___ Data records

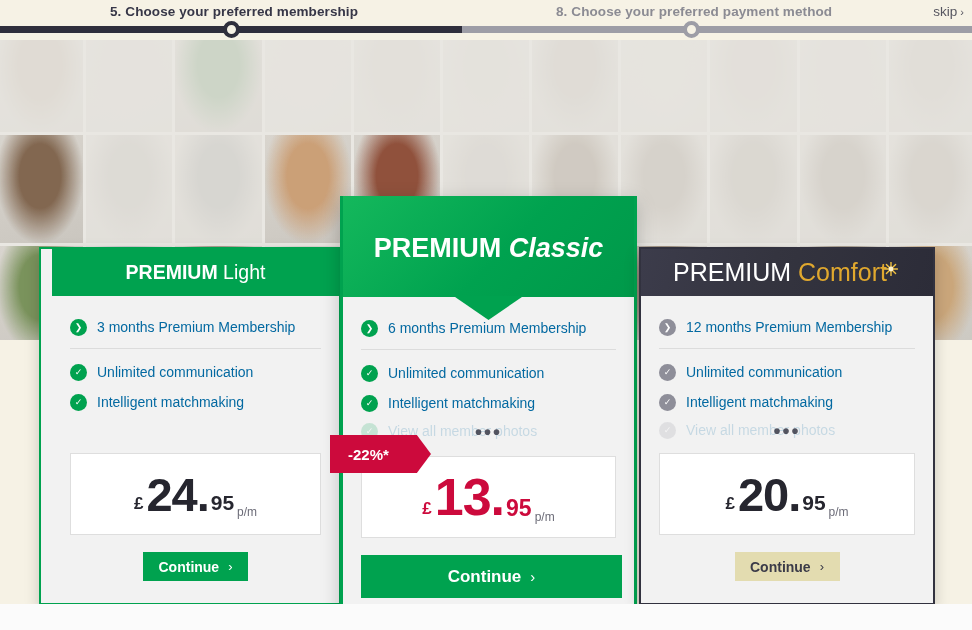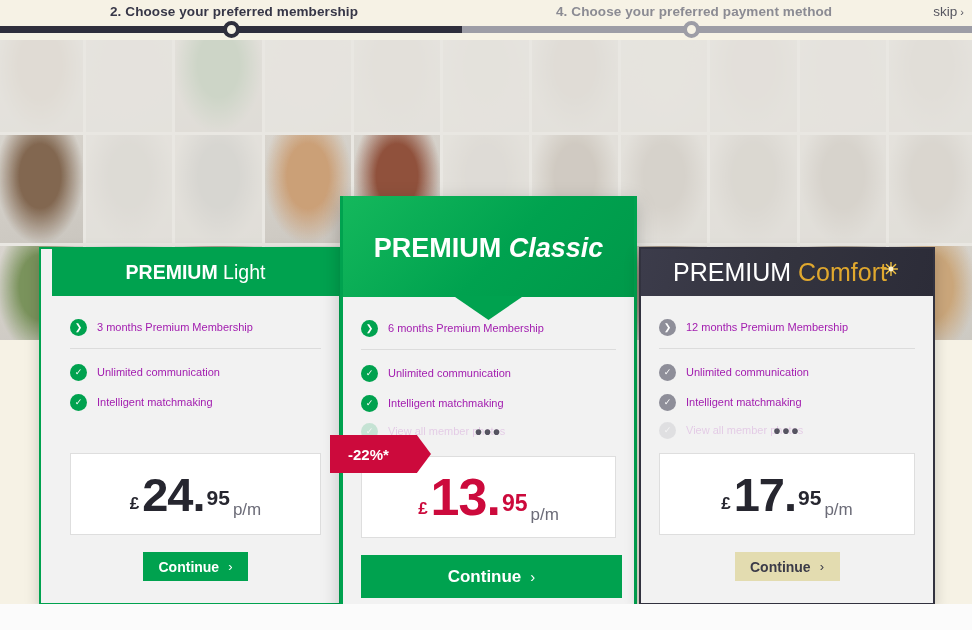"2. Choose your preferred membership" div.step-label { text: 2 -> 5 }
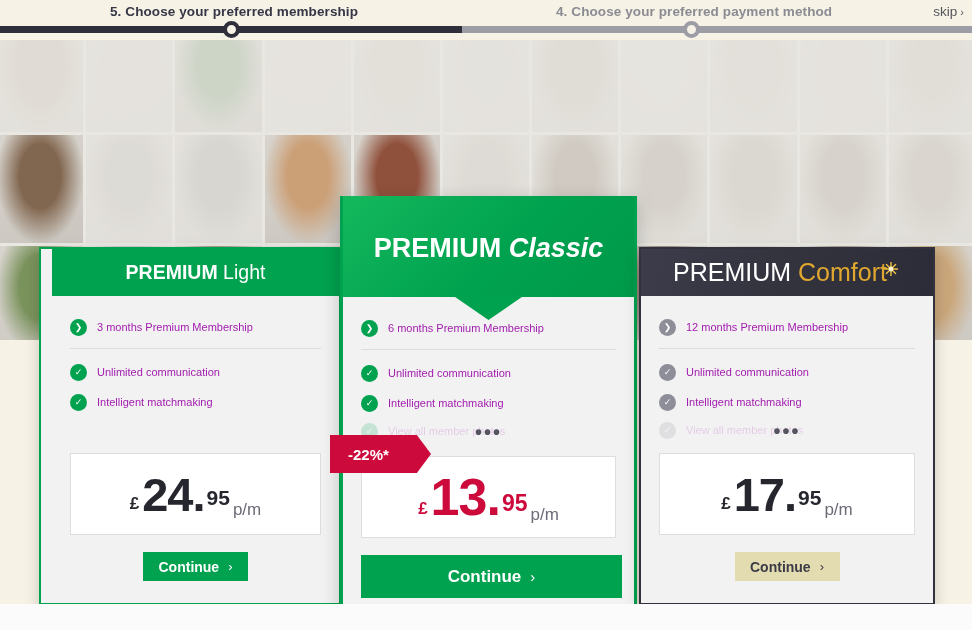"4. Choose your preferred payment" div.step-label { text: 4 -> 8 }
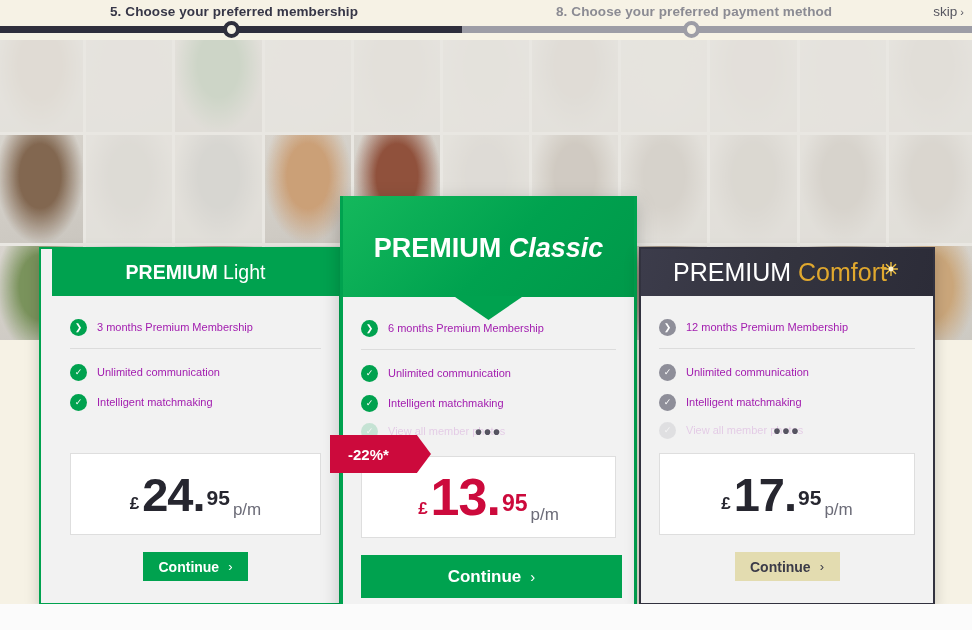"3 months Premium Membership" .feat .lbl { color: #a21caf -> #0369a1; font-size: 11px -> 14px }
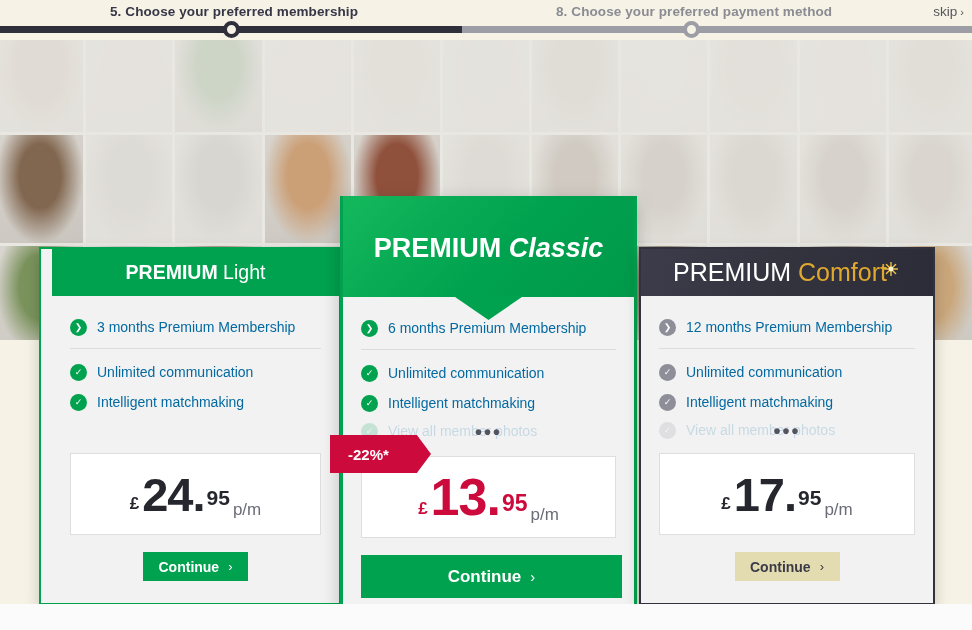"p/m" .per { font-size: 17px -> 12px }
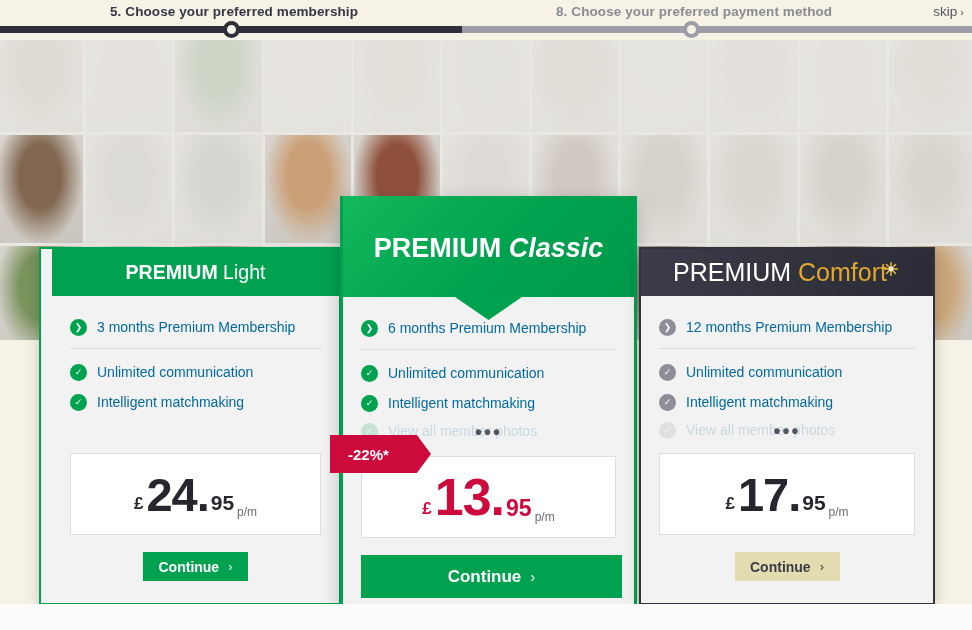"17." span.whole { text: 17 -> 20 }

______

## Work order
A verbatim copy of the records is needed, with all images omitted.

## Answer box
"2. Choose your preferred membership" div.step-label { text: 2 -> 5 }
"4. Choose your preferred payment" div.step-label { text: 4 -> 8 }
"3 months Premium Membership" .feat .lbl { color: #a21caf -> #0369a1; font-size: 11px -> 14px }
"p/m" .per { font-size: 17px -> 12px }
"17." span.whole { text: 17 -> 20 }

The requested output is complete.